*** INPUT MATERIAL Section Begins ***

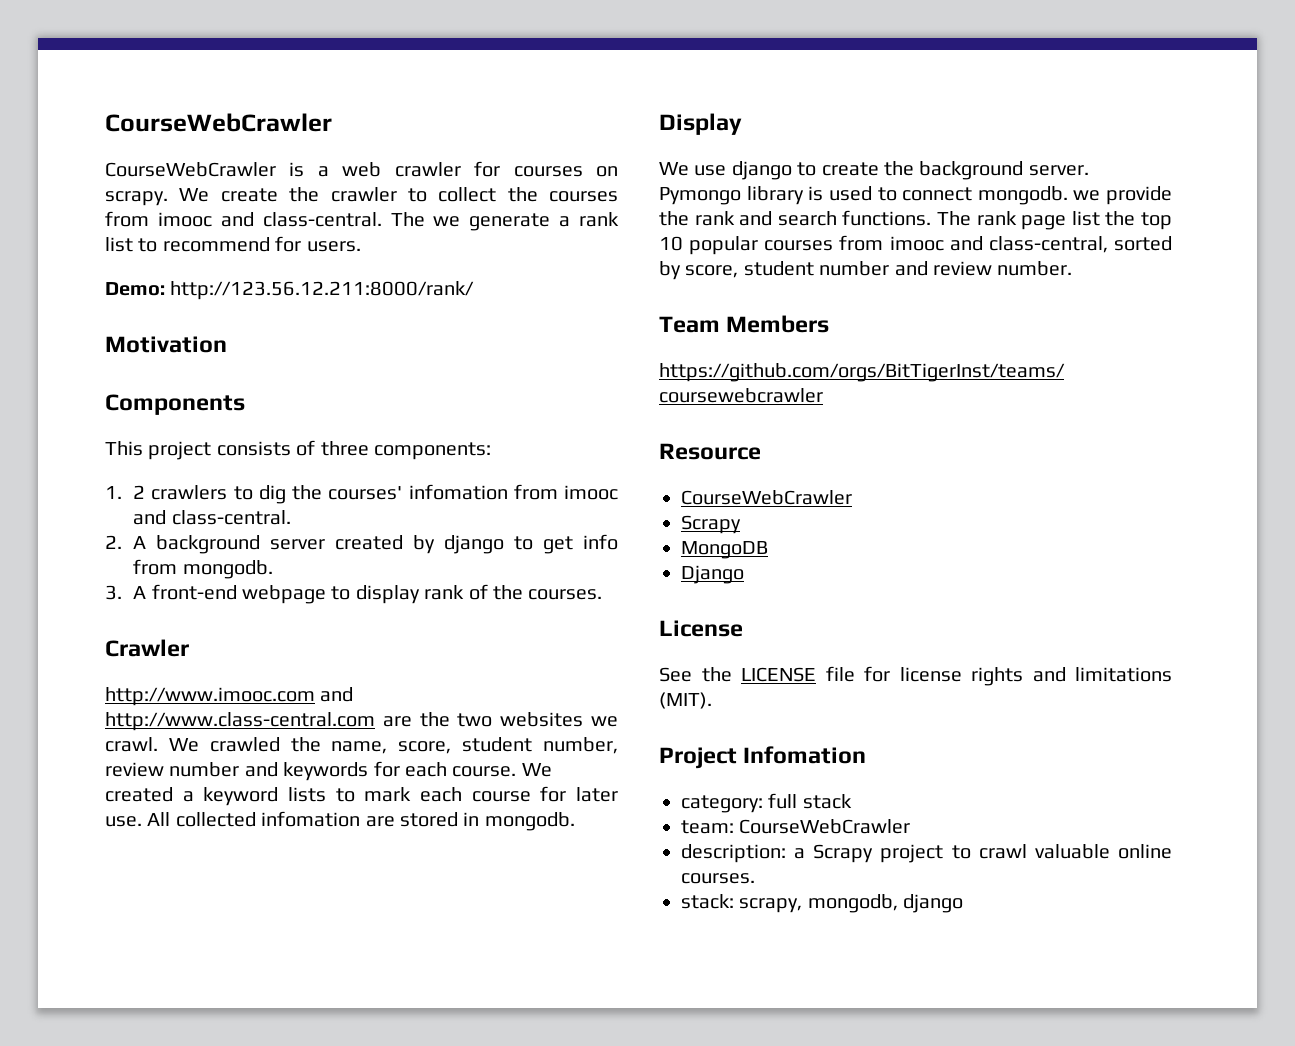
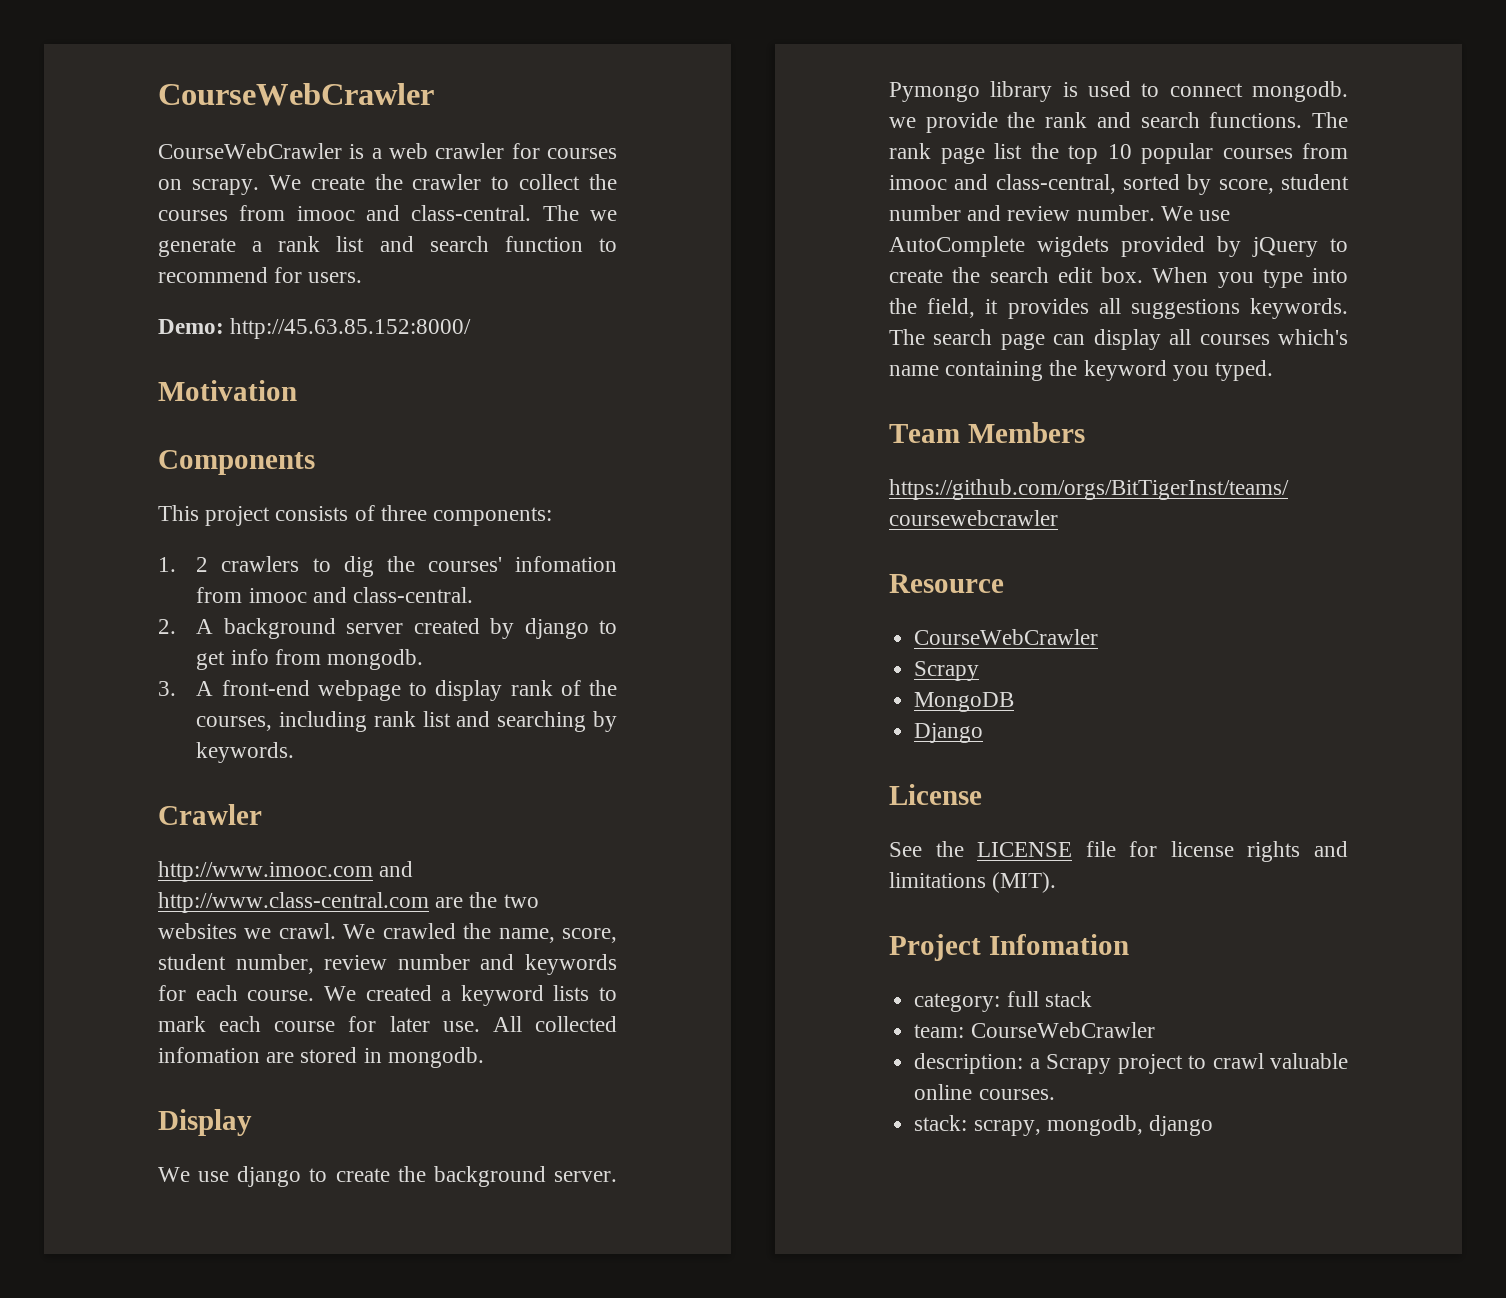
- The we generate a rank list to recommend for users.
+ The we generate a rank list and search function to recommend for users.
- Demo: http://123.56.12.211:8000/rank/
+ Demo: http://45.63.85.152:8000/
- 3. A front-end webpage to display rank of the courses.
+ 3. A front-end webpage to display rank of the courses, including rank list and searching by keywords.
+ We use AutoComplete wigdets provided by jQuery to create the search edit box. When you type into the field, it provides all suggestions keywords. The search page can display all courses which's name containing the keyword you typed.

*** INPUT MATERIAL Section Ends ***
*** INPUT MATERIAL Section Begins ***

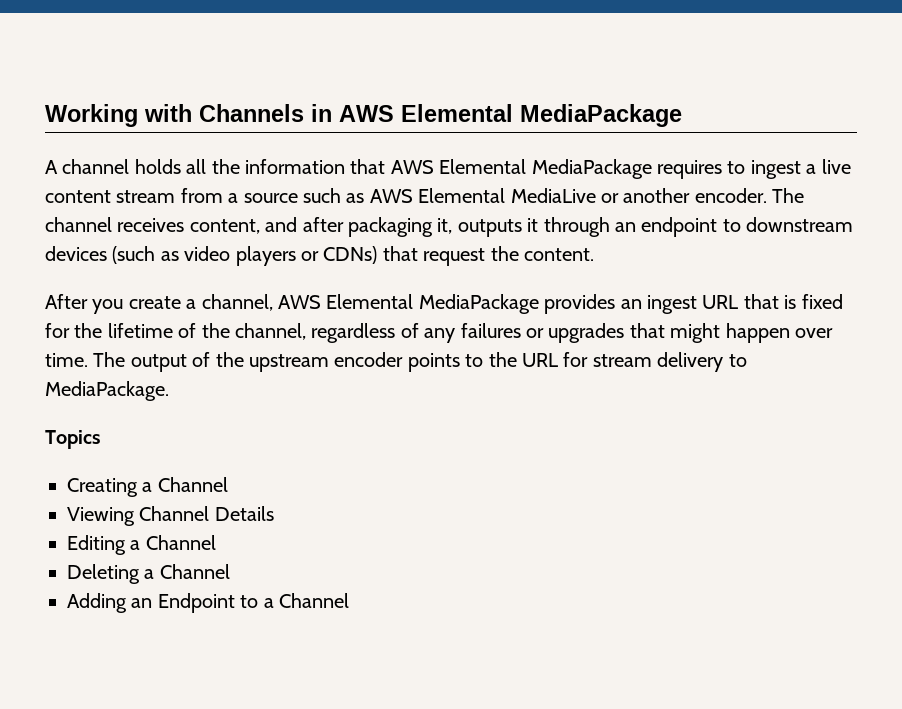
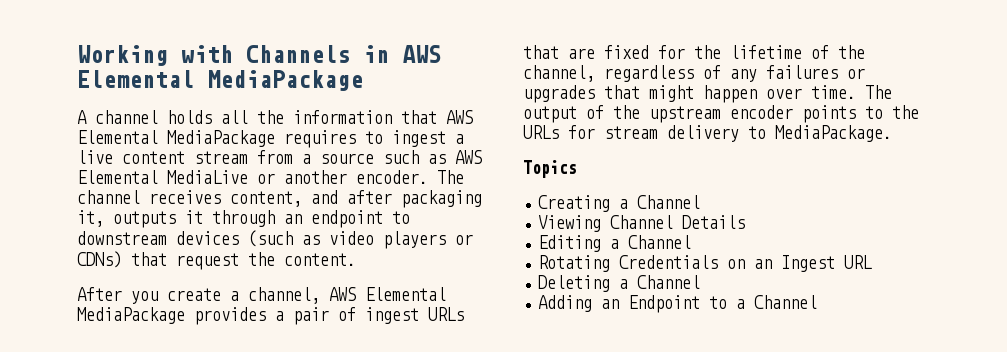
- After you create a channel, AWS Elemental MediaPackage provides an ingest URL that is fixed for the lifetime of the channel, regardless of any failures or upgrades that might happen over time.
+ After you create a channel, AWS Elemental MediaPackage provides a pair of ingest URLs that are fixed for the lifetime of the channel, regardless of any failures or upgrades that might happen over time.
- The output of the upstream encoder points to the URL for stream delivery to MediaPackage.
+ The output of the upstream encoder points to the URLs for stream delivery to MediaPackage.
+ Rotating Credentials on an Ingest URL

*** INPUT MATERIAL Section Ends ***
*** INPUT MATERIAL Section Begins ***

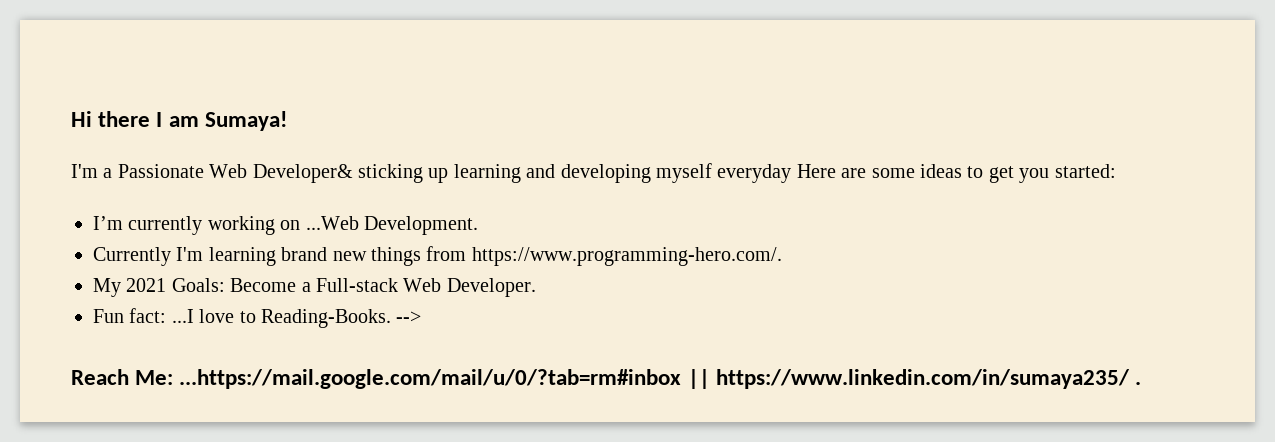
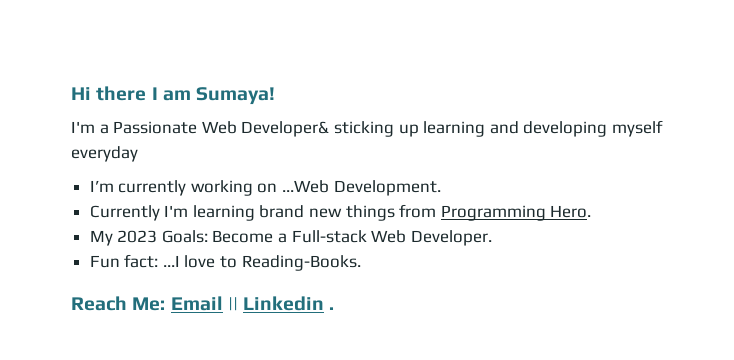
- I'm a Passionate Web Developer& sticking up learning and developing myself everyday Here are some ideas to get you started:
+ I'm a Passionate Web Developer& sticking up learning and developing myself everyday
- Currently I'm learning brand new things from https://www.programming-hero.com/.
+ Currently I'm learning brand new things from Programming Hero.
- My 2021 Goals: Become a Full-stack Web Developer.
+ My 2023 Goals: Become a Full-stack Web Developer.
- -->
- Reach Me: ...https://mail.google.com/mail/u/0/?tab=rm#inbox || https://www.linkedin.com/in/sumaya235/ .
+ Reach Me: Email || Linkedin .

*** INPUT MATERIAL Section Ends ***

Keeping every character as it is, restate the lines above that run from the line with "- Demo: http://123.56.12.211:8000/rank/" through the line with "keyword you typed.", both included, and nothing else.

- Demo: http://123.56.12.211:8000/rank/
+ Demo: http://45.63.85.152:8000/
- 3. A front-end webpage to display rank of the courses.
+ 3. A front-end webpage to display rank of the courses, including rank list and searching by keywords.
+ We use AutoComplete wigdets provided by jQuery to create the search edit box. When you type into the field, it provides all suggestions keywords. The search page can display all courses which's name containing the keyword you typed.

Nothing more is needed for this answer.